Globally improvements in nutrition have led to a 37 per cent drop in stunting since 1990.

 According to the Report, data from 2008 to 2012 for Nepal indicates that out of every 100 girls and boys, 29 are moderately or severely underweight, 41 are moderately to severely stunted and 11 suffer from moderate or severe wasting.


Despite the progress, the statistics in the report, titled "Every Child Counts: Revealing disparities, advancing children's rights," also bear witness to ongoing violations of children's rights:

  Fifteen per cent of the world’s children are put to work that compromises their right to protection from economic exploitation and infringes on their right to learn and play.

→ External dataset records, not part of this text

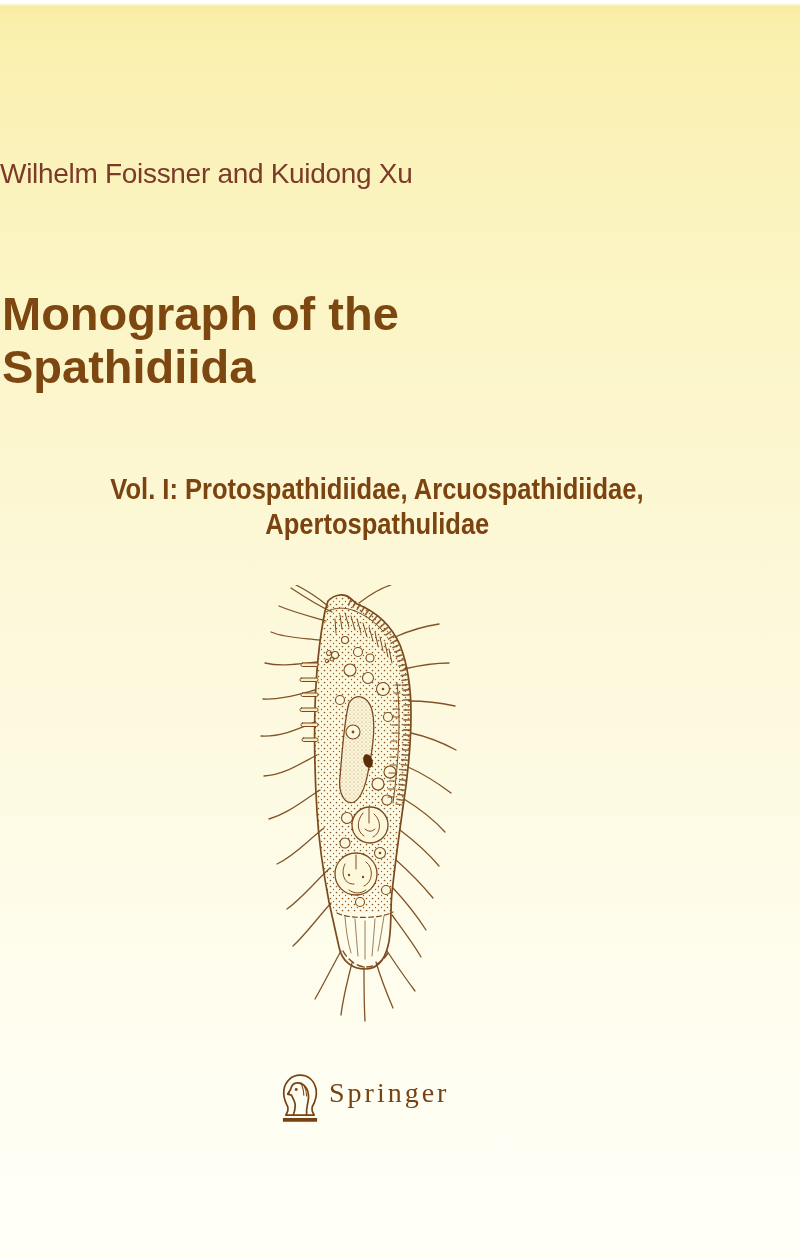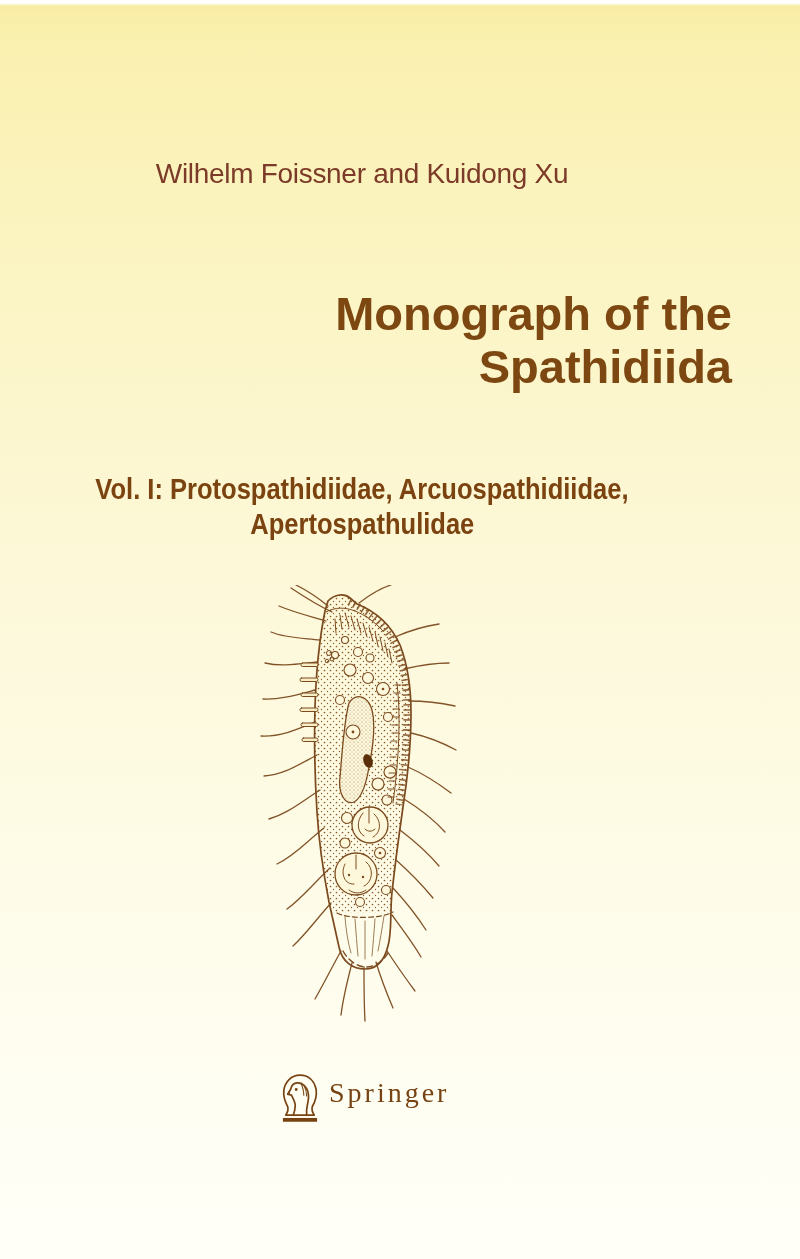--- a/index.html
+++ b/index.html
@@ -18,7 +18,7 @@
   }
   .authors{
     position:absolute;top:158px;left:0;width:724px;
-    text-align:center;
+    text-align:left;
     font-size:28px;font-weight:400;letter-spacing:-0.3px;
     color:#7c3a28;
   }

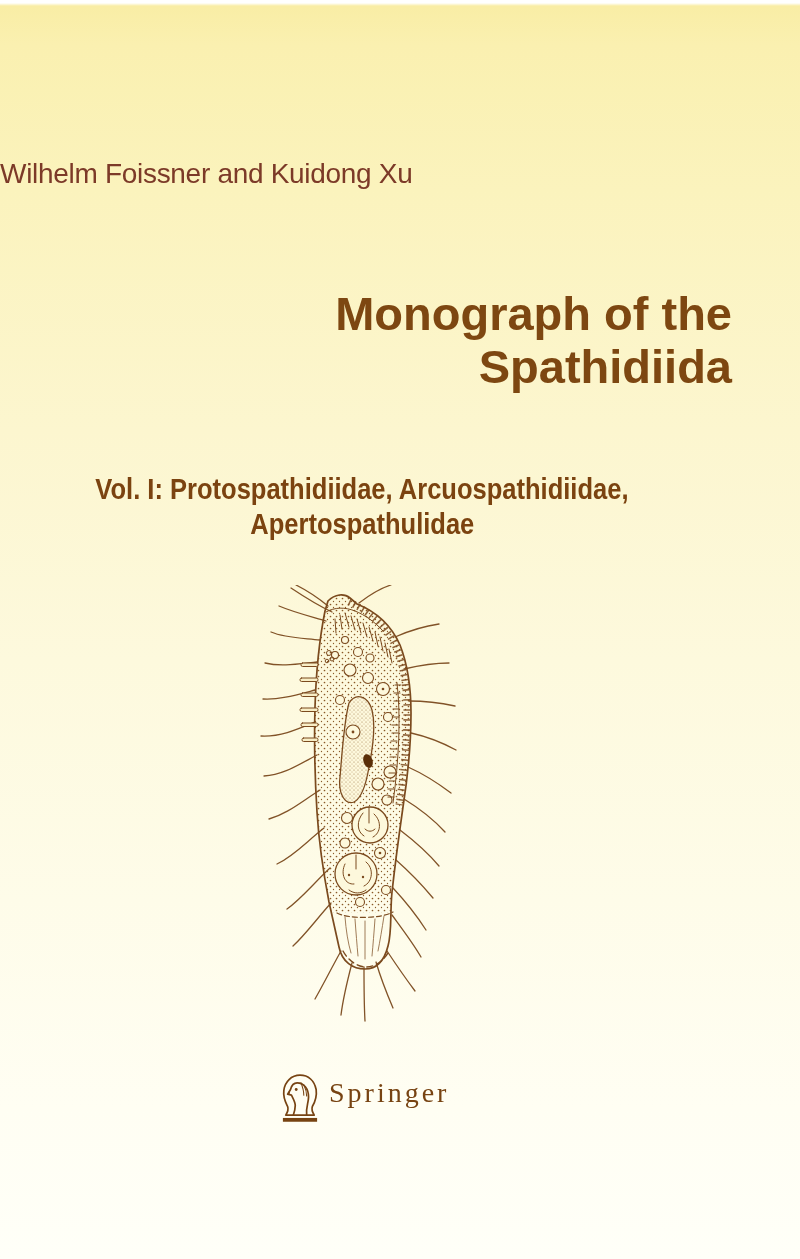--- a/index.html
+++ b/index.html
@@ -23,8 +23,8 @@
     color:#7c3a28;
   }
   .title{
-    position:absolute;top:287px;left:8px;width:724px;
-    text-align:right;
+    position:absolute;top:287px;left:2px;width:724px;
+    text-align:left;
     font-size:47px;font-weight:700;line-height:53px;letter-spacing:0px;
     color:#7d4711;
   }

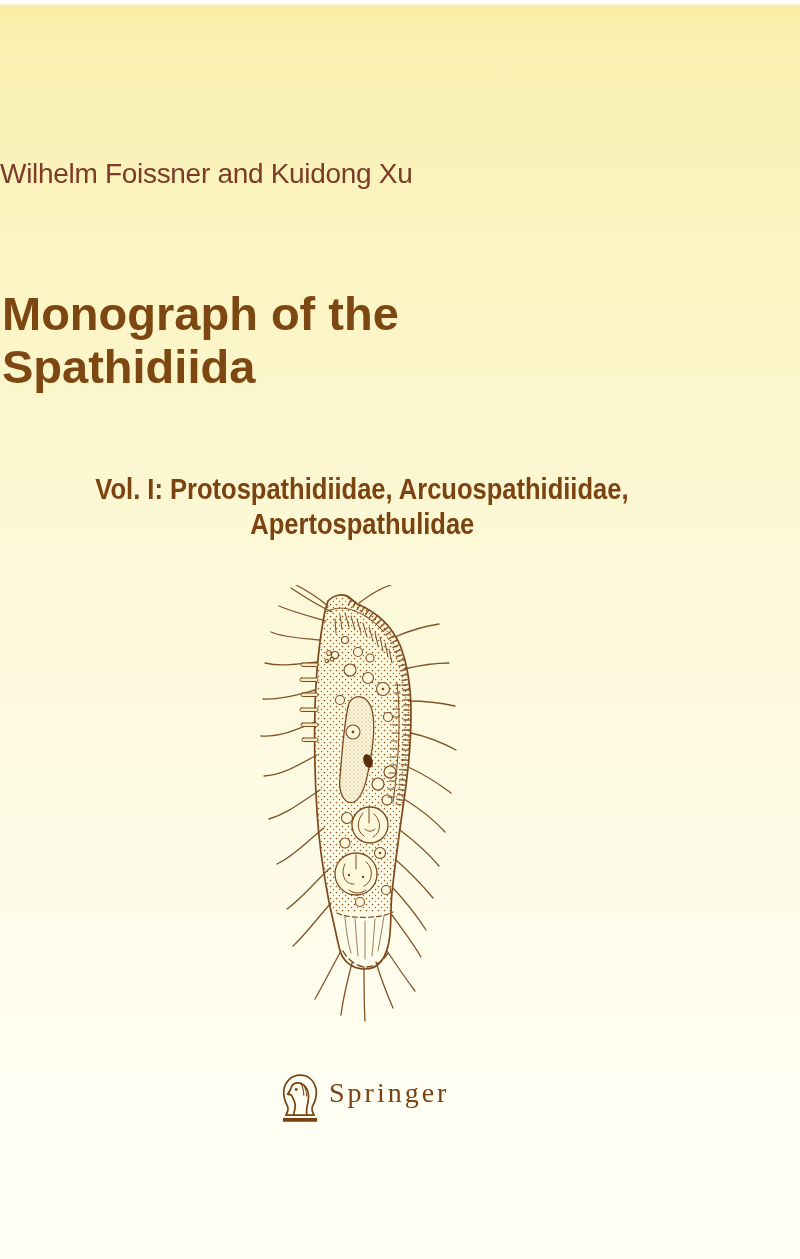--- a/index.html
+++ b/index.html
@@ -33,6 +33,7 @@
     text-align:center;
     font-size:29px;font-weight:700;line-height:35px;
     color:#7b4310;
+    padding-left:15px;
   }
   .subtitle .cond{
     display:inline-block;white-space:nowrap;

Globally, eleven per cent of girls are married before they turn 15, jeopardizing their rights to health, education and protection while in Nepal (2005-2012) data shows that child marriage is still a major challenge.  While one in every 10 women aged between 20-24  said they were married by the age of 15, 41% said they were married before they were 18-years old.

 Data also reveal gaps and inequities, showing the gains of development are unevenly distributed:

  The world’s poorest children are nearly three (2.7) times less likely than the richest ones to have a skilled attendant at their birth, leaving them and their mothers at increased risk of birth-related complications.

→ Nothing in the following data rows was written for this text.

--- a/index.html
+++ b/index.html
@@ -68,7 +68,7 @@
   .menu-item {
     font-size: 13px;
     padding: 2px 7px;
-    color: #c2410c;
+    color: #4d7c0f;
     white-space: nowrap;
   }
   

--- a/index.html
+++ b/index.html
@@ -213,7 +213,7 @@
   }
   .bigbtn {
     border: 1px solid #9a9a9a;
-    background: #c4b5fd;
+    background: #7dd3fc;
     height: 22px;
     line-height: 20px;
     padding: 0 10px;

In Nepal only 32 out of every 100 women in rural areas had a skilled attendant (doctors, nurses or midwifes) at birth compared to 73 in urban areas. Similarly, 82% of women in the upper wealth quintile were more likely to have skilled attendant during delivery compared to 11% of women in the lowest wealth quintile.

The report notes that "being counted makes children visible, and this act of recognition makes it possible to address their needs and advance their rights." It adds that innovations in data collection, analysis and dissemination are making it possible to disaggregate data by such factors as location, wealth, sex, and ethnic or disability status, to include children who have been excluded or overlooked by broad averages.

 The report urges increased investment in innovations that right the wrong of exclusion.

 "Overcoming exclusion begins with inclusive data. To improve the reach, availability and reliability of data on the deprivations with which children and their families contend, the tools of collection and analysis are constantly being modified – and new ones are being developed. This will require sustained investment and commitment," the report says.

 Much of what is known about the situations of children comes from household surveys, and in particular the Multiple Indicator Cluster Surveys (MICS). Designed and supported by UNICEF, MICS are conducted by national statistical authorities and provide disaggregated data on a range of topics affecting children's survival, development, rights and experience of life. To date, MICS surveys have been conducted in more than 100 countries. In the last round of MICS, interviews were completed in more than 650,000 households in 50 countries, including in Nepal.  Nepal conducted the first round of MICs in 2010 covering 24 districts of the Mid and far West of Nepal. Round Five of MICS is being implemented in Nepal  in 2014.  This will provide data for final MDG reporting, Monitoring Results for Equity Systems (MoRES), as well as for monitoring commitments made toward "A Promise Renewed."

 Thirty years have passed since The State of the World’s Children began to publish tables of standardized global and national statistics aimed at providing a detailed picture of children’s circumstances. With the release of an edition of the report dedicated to data, UNICEF is inviting decision-makers and the general public to access and use its statistics - at www.data.unicef.org - to drive positive change for children.

 "Data do not, of themselves, change the world. They make change possible – by identifying needs, supporting advocacy, and gauging progress. What matters most is that decision-makers use the data to make positive change, and that the data are available for children and communities to use in holding duty-bearers to account,” the report said.